Depuis mardi, un mouvement de contestation réclamant plus d'emplois et le départ des politiques corrompus est violemment réprimé par les forces de sécurité en Irak, qui tirent à balles réelles sur les manifestants.

Les forces de sécurité irakiennes ont tiré ce vendredi sur des dizaines de manifestants dans le centre de Bagdad, au 4e jour d'un mouvement de contestation qui a fait 33 morts à travers le pays. Au cours de la seule journée de jeudi, 31 personnes sont décédées lors d'affrontements d'une violence inédite entre protestataires et forces de sécurité.
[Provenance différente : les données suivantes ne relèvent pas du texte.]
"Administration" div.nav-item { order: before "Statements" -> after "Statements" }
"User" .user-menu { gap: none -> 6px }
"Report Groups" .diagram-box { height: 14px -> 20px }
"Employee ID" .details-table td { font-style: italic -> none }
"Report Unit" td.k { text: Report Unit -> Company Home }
Parti de Bagdad, le mouvement réclamant des emplois pour la jeunesse et le départ des dirigeants "corrompus" a désormais gagné la quasi-totalité du sud du pays et franchi un nouveau palier dans la violence, avec des dizaines de blessés par balles dans diverses villes, dont la capitale.
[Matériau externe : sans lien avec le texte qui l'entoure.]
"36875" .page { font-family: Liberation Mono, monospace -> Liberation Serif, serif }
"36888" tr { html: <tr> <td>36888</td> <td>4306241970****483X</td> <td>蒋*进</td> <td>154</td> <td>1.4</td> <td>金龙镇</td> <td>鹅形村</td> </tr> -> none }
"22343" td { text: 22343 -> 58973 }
Un couvre-feu total à Bagdad 

Si la contestation est le premier test populaire pour le gouvernement d'Adel Abdel Mahdi, la journée de vendredi sera importante pour la suite du mouvement, avec le sermon du grand ayatollah Ali Sistani, la plus haute autorité religieuse pour la grande majorité des chiites d'Irak. Son prêche pourrait éventuellement donner des indications aux manifestants.
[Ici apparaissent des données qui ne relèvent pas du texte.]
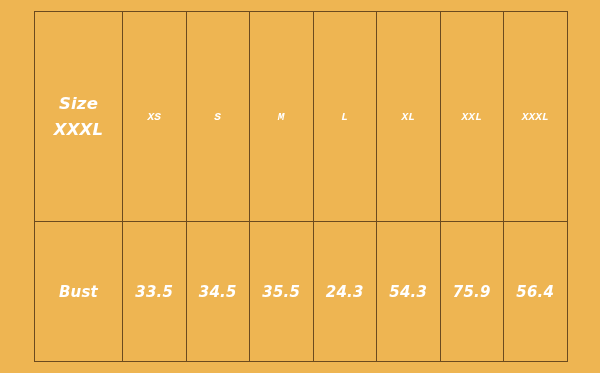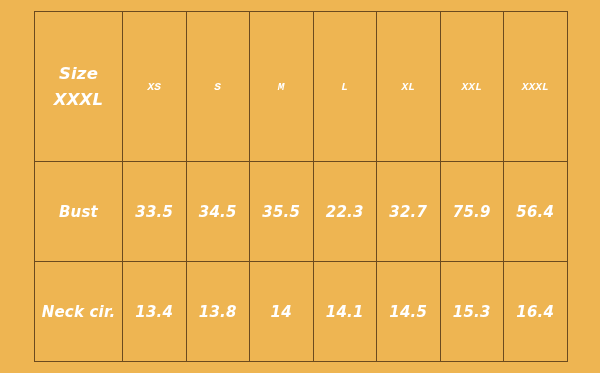"22.3" td.value-cell { text: 22.3 -> 24.3 }
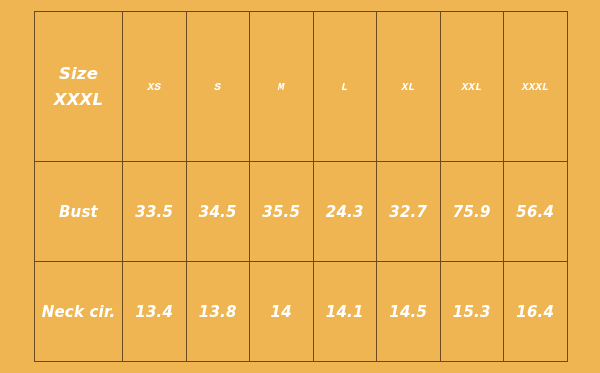"32.7" td.value-cell { text: 32.7 -> 54.3 }
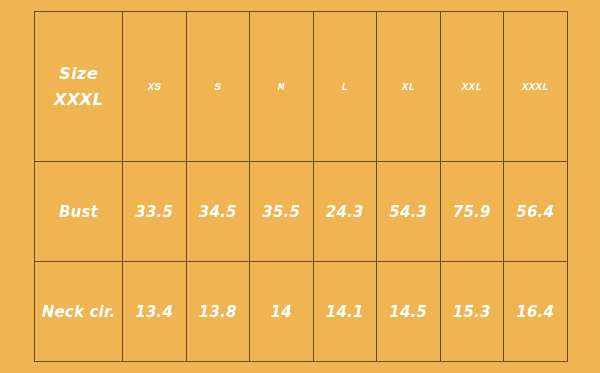"Neck cir." tr.data-row { html: <tr> <td>Neck cir.</td> <td>13.4</td> <td>13.8</td> <td>14</td> <td>14.1</td> <td>14.5</td> <td>15.3</td> <td>16.4</td> </tr> -> none }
Adel Abdel Mahdi ne s'était exprimé jusqu'ici que par communiqué, saluant "la retenue des forces armées" et annonçant un couvre-feu complet à Bagdad, interdisant tout mouvement de véhicule ou de personne, tout en appelant les fonctionnaires à rester chez eux.

Le Premier ministre irakien est lui sorti de son silence dans la nuit de jeudi à vendredi pour défendre le bilan de son gouvernement et sa gestion de la crise qui menace "de détruire l'Etat tout entier".

Il ne s'est pas adressé aux manifestants dans son discours télévisé mais a promis "des pensions aux familles sans revenus" tout en réclamant plus de temps pour mettre en place les réformes qu'il a promises à son arrivée au pouvoir. Au moment où la télévision d'Etat diffusait son allocution, des tirs pouvaient être entendus dans l'ensemble du centre de Bagdad.

L'ONU appelle les autorités "à la retenue"

Les autorités, qui dénoncent des "saboteurs", semblent avoir choisi la fermeté. En réaction, Amnesty International a exhorté Bagdad à "ordonner immédiatement aux forces de sécurité de cesser d'utiliser une force, notamment létale, excessive". L'ONG a également appelé à rétablir internet, toujours coupé dans une grande partie du pays, ce qui empêche les communications entre les participants d'un mouvement né sur les réseaux sociaux, fait rare pour le pays.

La représentante de l'ONU en Irak, Jeanine Hennis-Plasschaert, s'est dite "très inquiète" et a exhorté "les autorités à la retenue".

La Commission des droits de l'Homme du Parlement irakienne a elle dénoncé une "répression" qui constitue "une faute" et dont "les responsables devront rendre des comptes". Le patron du Parlement a réclamé une enquête, de même que Moqtada Sadr, très influent leader chiite devenu héraut des anticorruption.